WORK REQUEST:
Copy every line from the records below that carries the word "none".

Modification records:
____________________

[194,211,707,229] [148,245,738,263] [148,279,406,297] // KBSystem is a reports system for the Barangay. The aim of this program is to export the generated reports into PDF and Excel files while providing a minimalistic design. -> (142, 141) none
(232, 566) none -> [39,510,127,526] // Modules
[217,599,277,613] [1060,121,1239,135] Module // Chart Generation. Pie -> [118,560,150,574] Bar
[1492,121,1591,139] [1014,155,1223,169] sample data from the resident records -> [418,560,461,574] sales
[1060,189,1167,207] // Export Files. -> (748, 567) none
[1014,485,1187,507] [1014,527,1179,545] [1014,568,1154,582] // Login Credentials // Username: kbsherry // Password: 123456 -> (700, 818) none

____________________

EXERCISE RESULT:
[194,211,707,229] [148,245,738,263] [148,279,406,297] // KBSystem is a reports system for the Barangay. The aim of this program is to export the generated reports into PDF and Excel files while providing a minimalistic design. -> (142, 141) none
(232, 566) none -> [39,510,127,526] // Modules
[1060,189,1167,207] // Export Files. -> (748, 567) none
[1014,485,1187,507] [1014,527,1179,545] [1014,568,1154,582] // Login Credentials // Username: kbsherry // Password: 123456 -> (700, 818) none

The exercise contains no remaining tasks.